··· Data ···
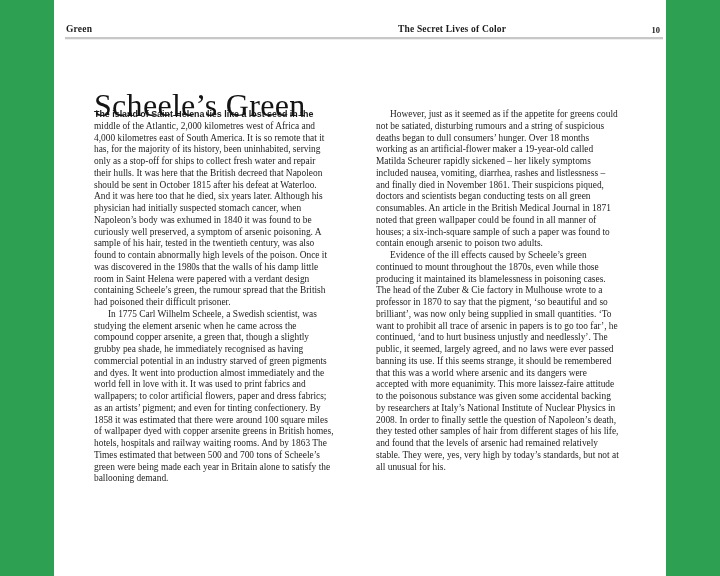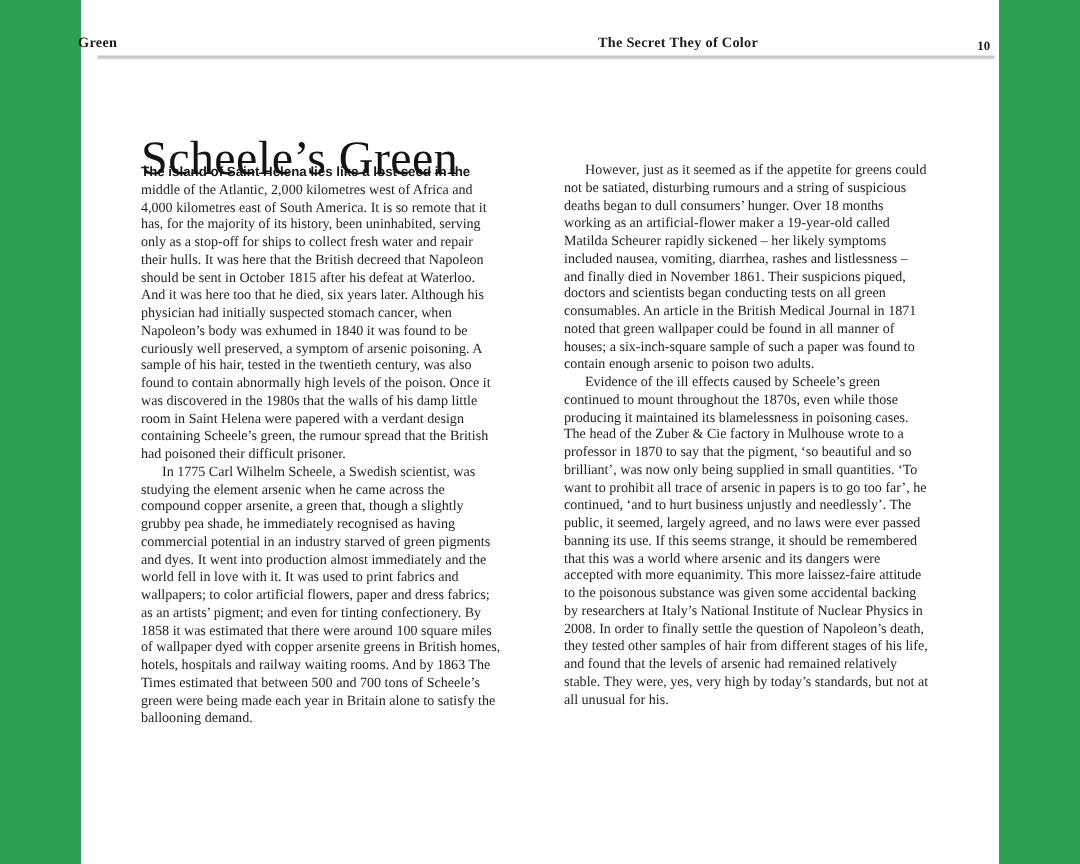--- a/index.html
+++ b/index.html
@@ -7,21 +7,21 @@
     width:720px; height:576px; position:relative; overflow:hidden;
     background:#ffffff;
     font-family:"Liberation Serif", serif;
     -webkit-font-smoothing:antialiased;
   }
   .band { position:absolute; top:0; bottom:0; width:54px; background:#2ea052; }
   .band-left  { left:0; }
   .band-right { right:0; }
 
   .header-left {
-    position:absolute; left:52px; top:24px;
+    position:absolute; left:66px; top:24px;
     font-size:9.5px; font-weight:700; color:#1c1c1c; letter-spacing:0.2px;
   }
   .header-center {
     position:absolute; left:452px; top:24px; transform:translateX(-50%);
     font-size:9.5px; font-weight:700; color:#1c1c1c; letter-spacing:0.2px; white-space:nowrap;
   }
   .header-page {
     position:absolute; right:60px; top:25px;
     font-size:8.5px; font-weight:700; color:#1c1c1c;
   }
@@ -52,21 +52,21 @@
   }
   .seg-italic { }
 </style>
 </head>
 <body>
 
 <div class="band band-left"></div>
 <div class="band band-right"></div>
 
 <div class="header-left">Green</div>
-<div class="header-center">The Secret They of Color</div>
+<div class="header-center">The Secret Lives of Color</div>
 <div class="header-page">10</div>
 <div class="header-rule"></div>
 
 <h1 class="article-title">Scheele’s Green</h1>
 
 <div class="col col-left">
     <p class="para"><span class="seg-bold-lead">The island of Saint Helena lies like a lost seed in the </span><span class="seg-normal">middle of the Atlantic, 2,000 kilometres west of Africa and 4,000 kilometres east of South America. It is so remote that it has, for the majority of its history, been uninhabited, serving only as a stop-off for ships to collect fresh water and repair their hulls. It was here that the British decreed that Napoleon should be sent in October 1815 after his defeat at Waterloo. And it was here too that he died, six years later. Although his physician had initially suspected stomach cancer, when Napoleon’s body was exhumed in 1840 it was found to be curiously well preserved, a symptom of arsenic poisoning. A sample of his hair, tested in the twentieth century, was also found to contain abnormally high levels of the poison. Once it was discovered in the 1980s that the walls of his damp little room in Saint Helena were papered with a verdant design containing Scheele’s green, the rumour spread that the British had poisoned their difficult prisoner.</span></p>
     <p class="para indent"><span class="seg-normal">In 1775 Carl Wilhelm Scheele, a Swedish scientist, was studying the element arsenic when he came across the compound copper arsenite, a green that, though a slightly grubby pea shade, he immediately recognised as having commercial potential in an industry starved of green pigments and dyes. It went into production almost immediately and the world fell in love with it. It was used to print fabrics and wallpapers; to color artificial flowers, paper and dress fabrics; as an artists’ pigment; and even for tinting confectionery. By 1858 it was estimated that there were around 100 square miles of wallpaper dyed with copper arsenite greens in British homes, hotels, hospitals and railway waiting rooms. And by 1863 </span><span class="seg-italic">The Times</span><span class="seg-normal"> estimated that between 500 and 700 tons of Scheele’s green were being made each year in Britain alone to satisfy the ballooning demand.</span></p>
   </div>
 <div class="col col-right">

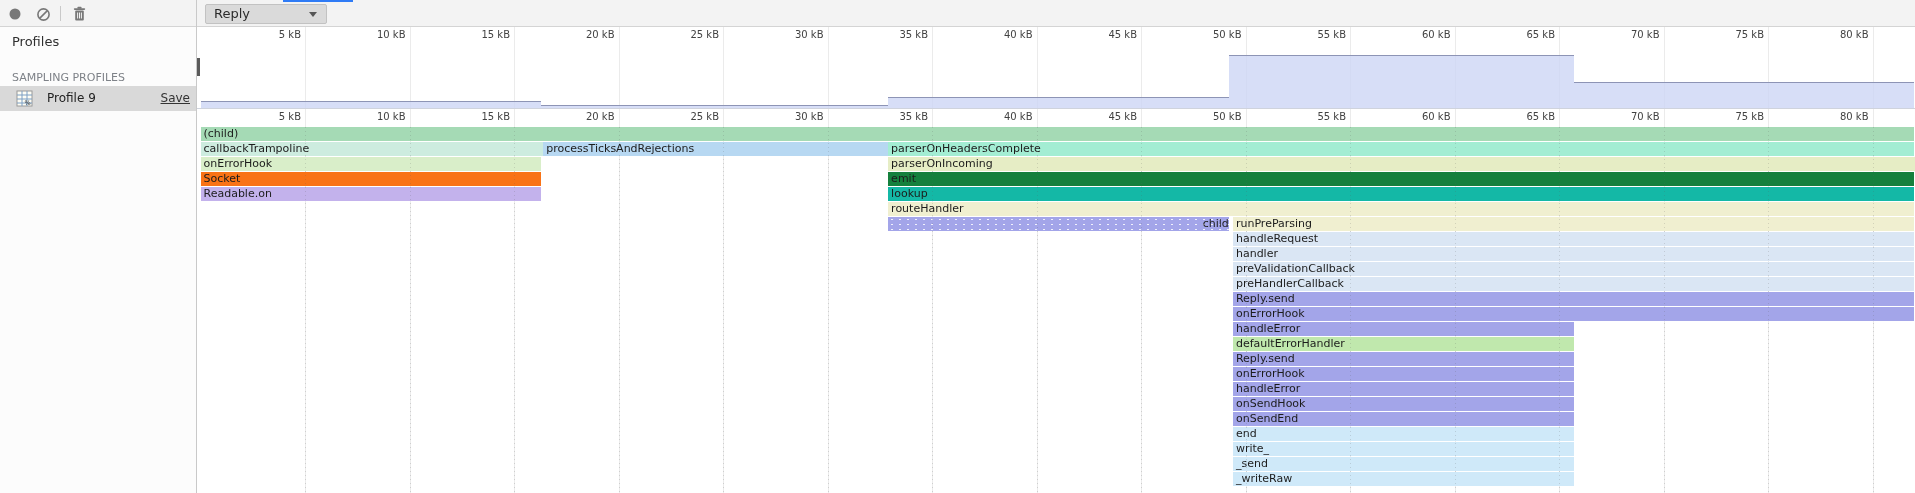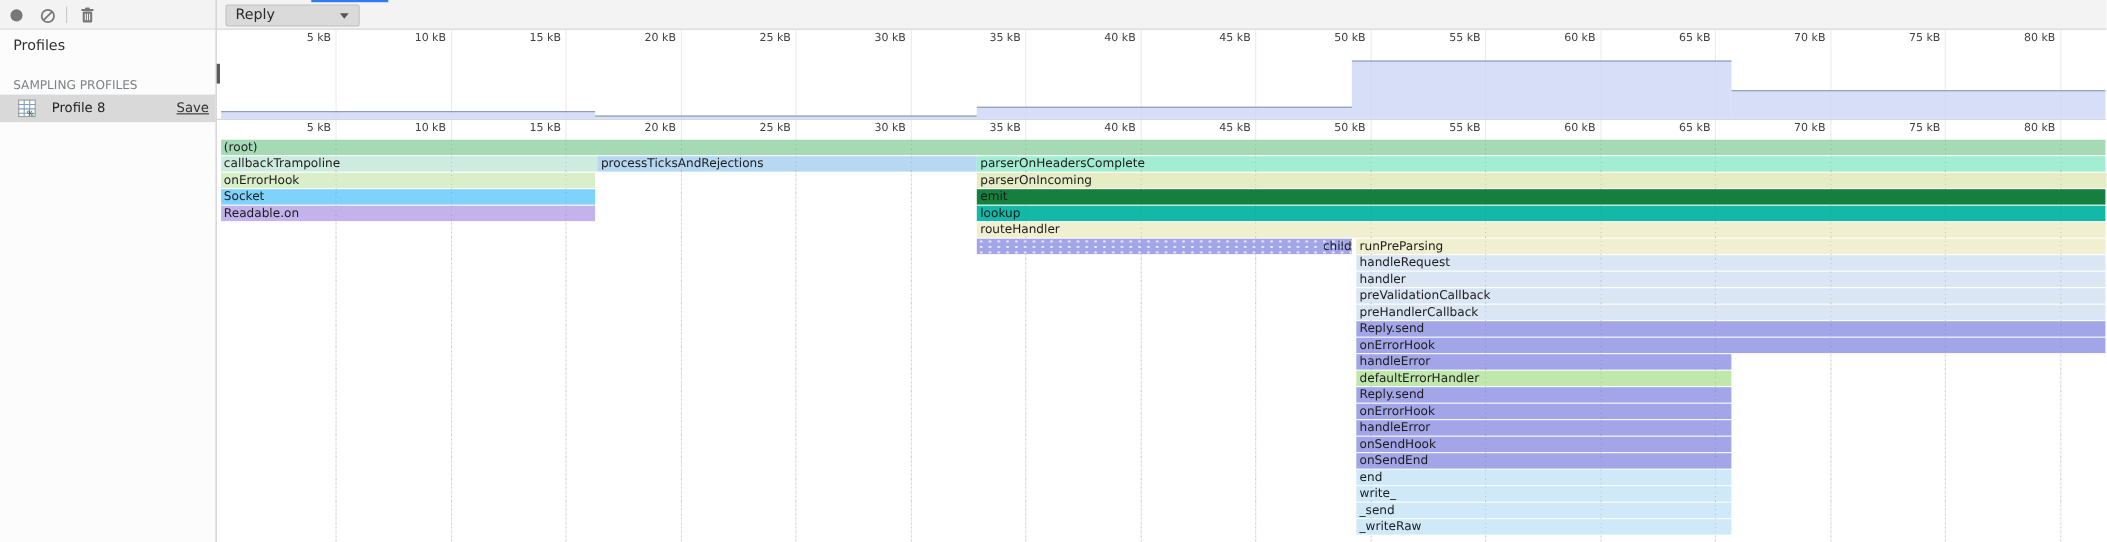--- a/index.html
+++ b/index.html
@@ -94,21 +94,21 @@
     <div class="profile-row">
       <svg width="17" height="17" viewBox="0 0 17 17">
         <rect x="1" y="1" width="15" height="15" fill="#fdfdf5" stroke="#9a9a9a" stroke-width="1"></rect>
         <line x1="1" y1="5" x2="16" y2="5" stroke="#7d9fc4" stroke-width="1"></line>
         <line x1="1" y1="9" x2="16" y2="9" stroke="#7d9fc4" stroke-width="1"></line>
         <line x1="1" y1="13" x2="16" y2="13" stroke="#7d9fc4" stroke-width="1"></line>
         <line x1="6" y1="1" x2="6" y2="16" stroke="#7d9fc4" stroke-width="1"></line>
         <line x1="11" y1="1" x2="11" y2="16" stroke="#7d9fc4" stroke-width="1"></line>
         <text x="8.6" y="15.4" font-size="6.5" fill="#333" font-family="DejaVu Sans, sans-serif">%</text>
       </svg>
-      <span class="p-name">Profile 8</span>
+      <span class="p-name">Profile 9</span>
       <span class="p-save">Save</span>
     </div>
   </div>
 
   <div id="gridlines">
       <div class="gridline" style="left: 305px;"></div>
       <div class="gridline-dots" style="left: 305px;"></div>
       <div class="gridline" style="left: 409.5px;"></div>
       <div class="gridline-dots" style="left: 409.5px;"></div>
       <div class="gridline" style="left: 514px;"></div>
@@ -144,27 +144,27 @@
       <div class="ov-seg" style="left: 3.5px; width: 340.67px; top: 74px; height: 7px;"></div>
       <div class="ov-seg" style="left: 344.17px; width: 346.94px; top: 78px; height: 3px;"></div>
       <div class="ov-seg" style="left: 691.11px; width: 340.67px; top: 70px; height: 11px;"></div>
       <div class="ov-seg" style="left: 1031.78px; width: 344.85px; top: 28px; height: 53px;"></div>
       <div class="ov-seg" style="left: 1376.63px; width: 340.67px; top: 55px; height: 26px;"></div>
       <div class="ov-handle"></div>
     </div>
   <div class="overview-bottom"></div>
 
   <div class="flame" id="flame">
-      <div class="frame" title="(root)" style="left: 3.5px; width: 1713.8px; top: 1px; background: rgb(165, 218, 181);">(root)</div>
+      <div class="frame" title="(root)" style="left: 3.5px; width: 1713.8px; top: 1px; background: rgb(165, 218, 181);">(child)</div>
       <div class="frame" title="callbackTrampoline" style="left: 3.5px; width: 342.76px; top: 16px; background: rgb(205, 236, 223);">callbackTrampoline</div>
       <div class="frame" title="processTicksAndRejections" style="left: 346.26px; width: 344.85px; top: 16px; background: rgb(183, 216, 242);">processTicksAndRejections</div>
       <div class="frame" title="parserOnHeadersComplete" style="left: 691.11px; width: 1026.19px; top: 16px; background: rgb(163, 237, 211);">parserOnHeadersComplete</div>
       <div class="frame" title="onconnection" style="left: 3.5px; width: 340.67px; top: 31px; background: rgb(217, 238, 201);">onErrorHook</div>
       <div class="frame" title="parserOnIncoming" style="left: 691.11px; width: 1099px; top: 31px; background: rgb(230, 237, 197);">parserOnIncoming</div>
-      <div class="frame" title="Socket" style="left: 3.5px; width: 340.67px; top: 46px; background: #7dd3fc;">Socket</div>
+      <div class="frame" title="Socket" style="left: 3.5px; width: 340.67px; top: 46px; background: #f97316;">Socket</div>
       <div class="frame" title="emit" style="left: 691.11px; width: 1026.19px; top: 46px; background: #15803d;">emit</div>
       <div class="frame" title="Readable.on" style="left: 3.5px; width: 340.67px; top: 61px; background: rgb(195, 178, 236);">Readable.on</div>
       <div class="frame" title="lookup" style="left: 691.11px; width: 1026.19px; top: 61px; background: #14b8a6;">lookup</div>
       <div class="frame" title="routeHandler" style="left: 691.11px; width: 1026.19px; top: 76px; background: rgb(240, 239, 208);">routeHandler</div>
       <div class="frame dotted" title="child" style="left: 691.11px; width: 340.67px; top: 91px; background: radial-gradient(rgba(255, 255, 255, 0.85) 1px, transparent 1.4px) 0% 0% / 8px 5px rgb(163, 165, 233);">child</div>
       <div class="frame" title="runPreParsing" style="left: 1035.96px; width: 681.34px; top: 91px; background: rgb(240, 239, 208);">runPreParsing</div>
       <div class="frame" title="handleRequest" style="left: 1035.96px; width: 681.34px; top: 106px; background: rgb(218, 230, 244);">handleRequest</div>
       <div class="frame" title="handler" style="left: 1035.96px; width: 681.34px; top: 121px; background: rgb(218, 230, 244);">handler</div>
       <div class="frame" title="preValidationCallback" style="left: 1035.96px; width: 681.34px; top: 136px; background: rgb(218, 230, 244);">preValidationCallback</div>
       <div class="frame" title="preHandlerCallback" style="left: 1035.96px; width: 681.34px; top: 151px; background: rgb(218, 230, 244);">preHandlerCallback</div>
···
## Prompt
Go through the data and show each line that holds "Socket".

## Final answer
-      <div class="frame" title="Socket" style="left: 3.5px; width: 340.67px; top: 46px; background: #7dd3fc;">Socket</div>
+      <div class="frame" title="Socket" style="left: 3.5px; width: 340.67px; top: 46px; background: #f97316;">Socket</div>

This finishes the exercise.